_Record excerpts_:
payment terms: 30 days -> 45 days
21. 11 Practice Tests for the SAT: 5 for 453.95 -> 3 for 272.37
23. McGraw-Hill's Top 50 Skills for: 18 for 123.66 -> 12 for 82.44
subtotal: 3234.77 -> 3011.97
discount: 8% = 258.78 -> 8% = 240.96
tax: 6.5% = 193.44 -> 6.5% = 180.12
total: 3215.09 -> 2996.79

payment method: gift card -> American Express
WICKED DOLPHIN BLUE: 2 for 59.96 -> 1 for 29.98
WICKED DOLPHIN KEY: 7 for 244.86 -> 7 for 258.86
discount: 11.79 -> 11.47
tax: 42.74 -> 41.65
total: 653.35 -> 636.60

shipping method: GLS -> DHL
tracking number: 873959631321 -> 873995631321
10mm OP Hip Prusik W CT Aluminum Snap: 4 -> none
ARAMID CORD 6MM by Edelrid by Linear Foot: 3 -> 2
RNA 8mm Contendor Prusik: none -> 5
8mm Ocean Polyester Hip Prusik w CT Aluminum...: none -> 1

* * *

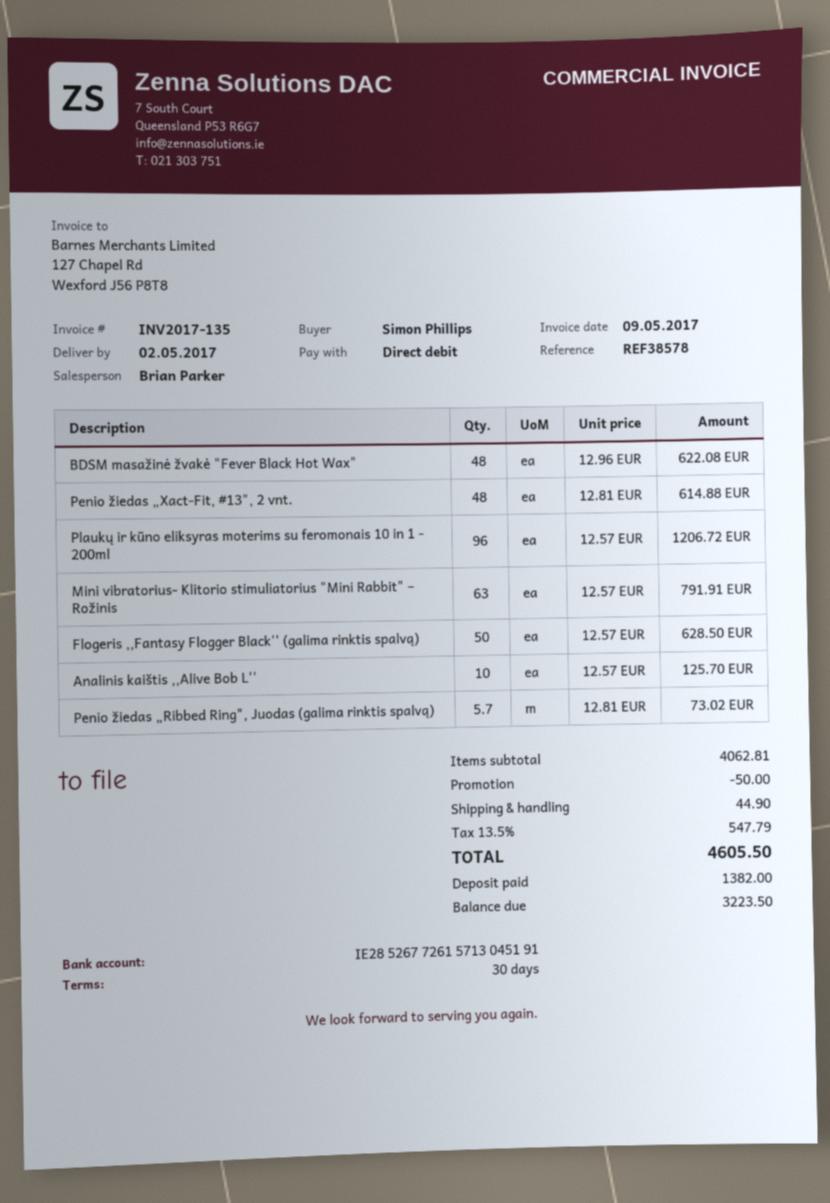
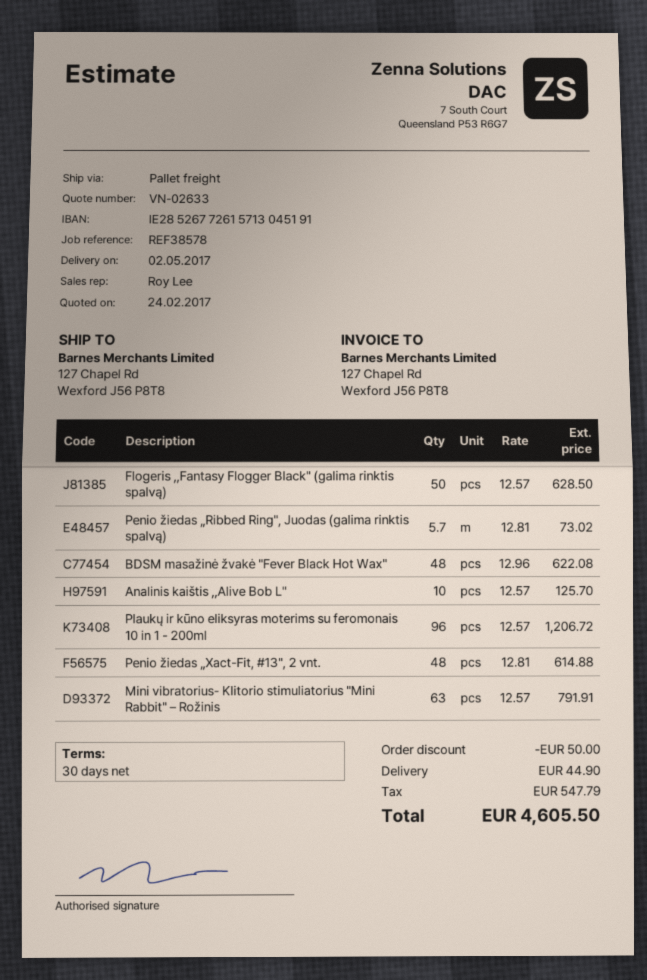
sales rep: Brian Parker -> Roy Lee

_Exercise_: Show the lines of the listing above with "discount".

_Written response_:
discount: 8% = 258.78 -> 8% = 240.96
discount: 11.79 -> 11.47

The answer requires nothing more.